- Opening Delimiter -
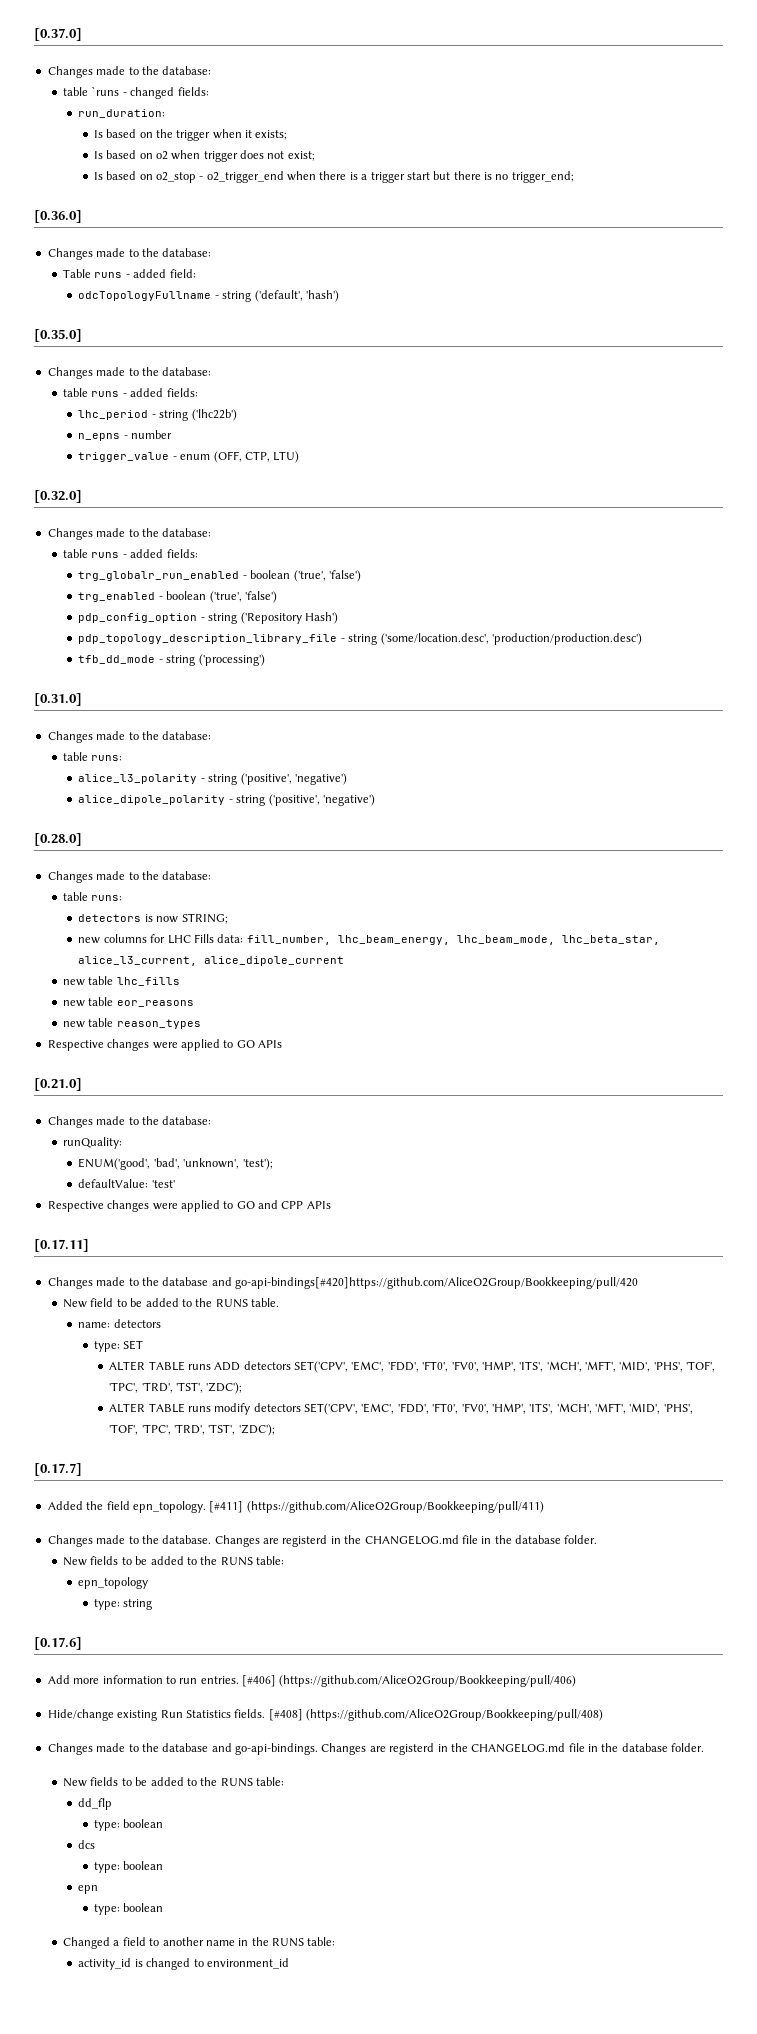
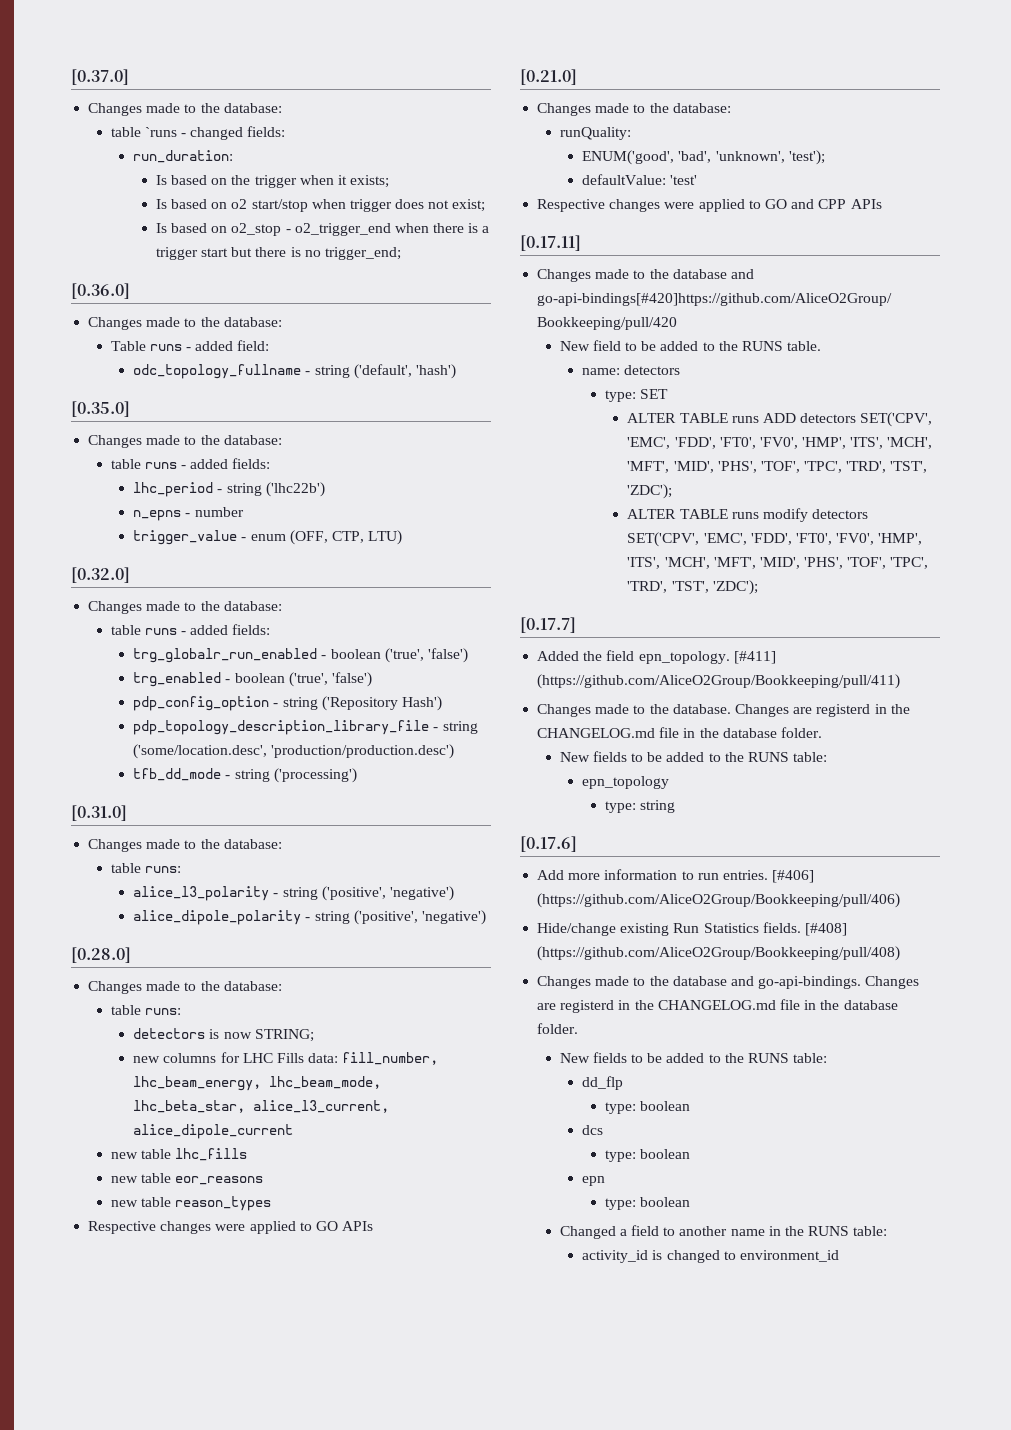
- Is based on o2 when trigger does not exist;
+ Is based on o2 start/stop when trigger does not exist;
- odcTopologyFullname - string ('default', 'hash')
+ odc_topology_fullname - string ('default', 'hash')

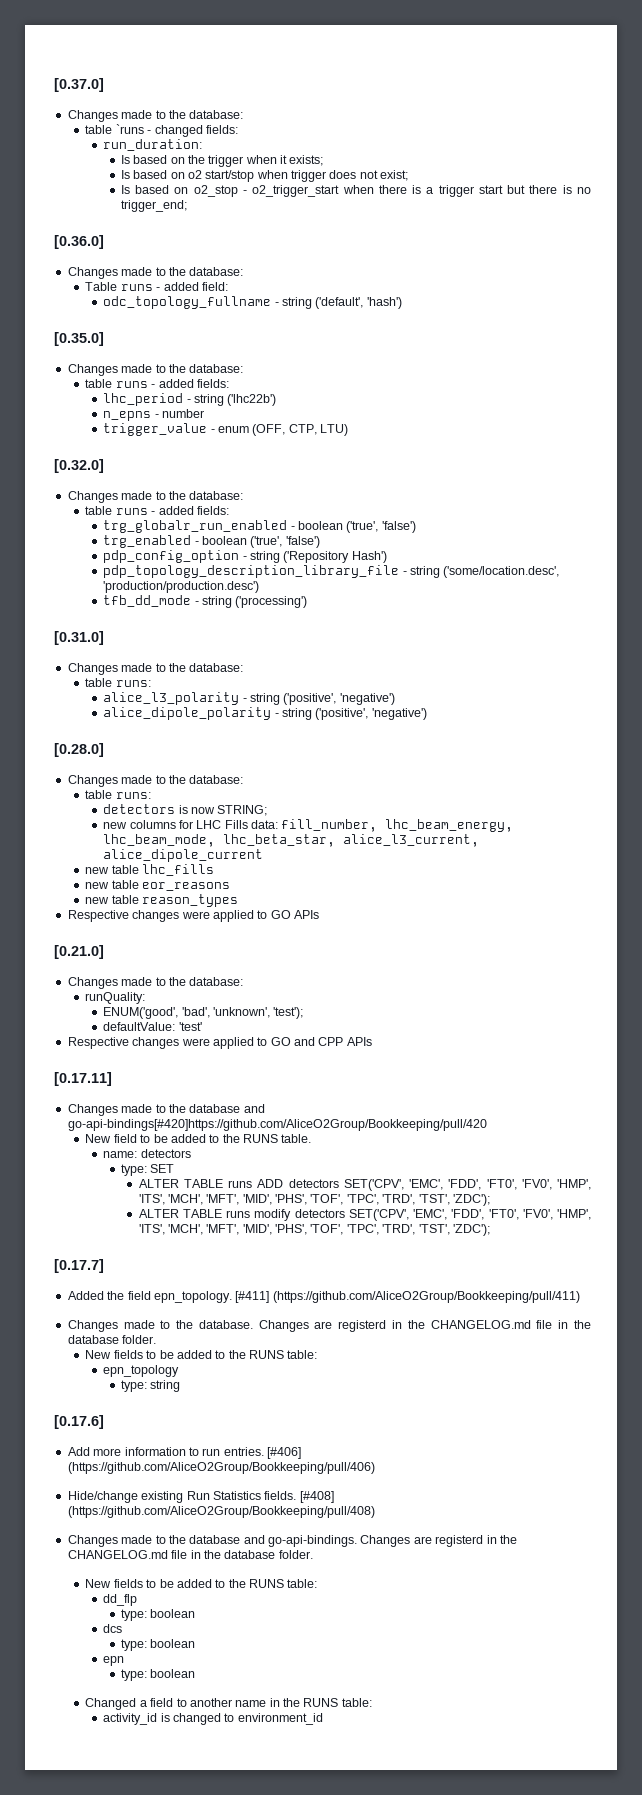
- Is based on o2_stop - o2_trigger_end when there is a trigger start but there is no trigger_end;
+ Is based on o2_stop - o2_trigger_start when there is a trigger start but there is no trigger_end;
- Closing Delimiter -
**Exercise**:
In the records above, collect each line with "exist".

**Problem solution**:
- Is based on o2 when trigger does not exist;
+ Is based on o2 start/stop when trigger does not exist;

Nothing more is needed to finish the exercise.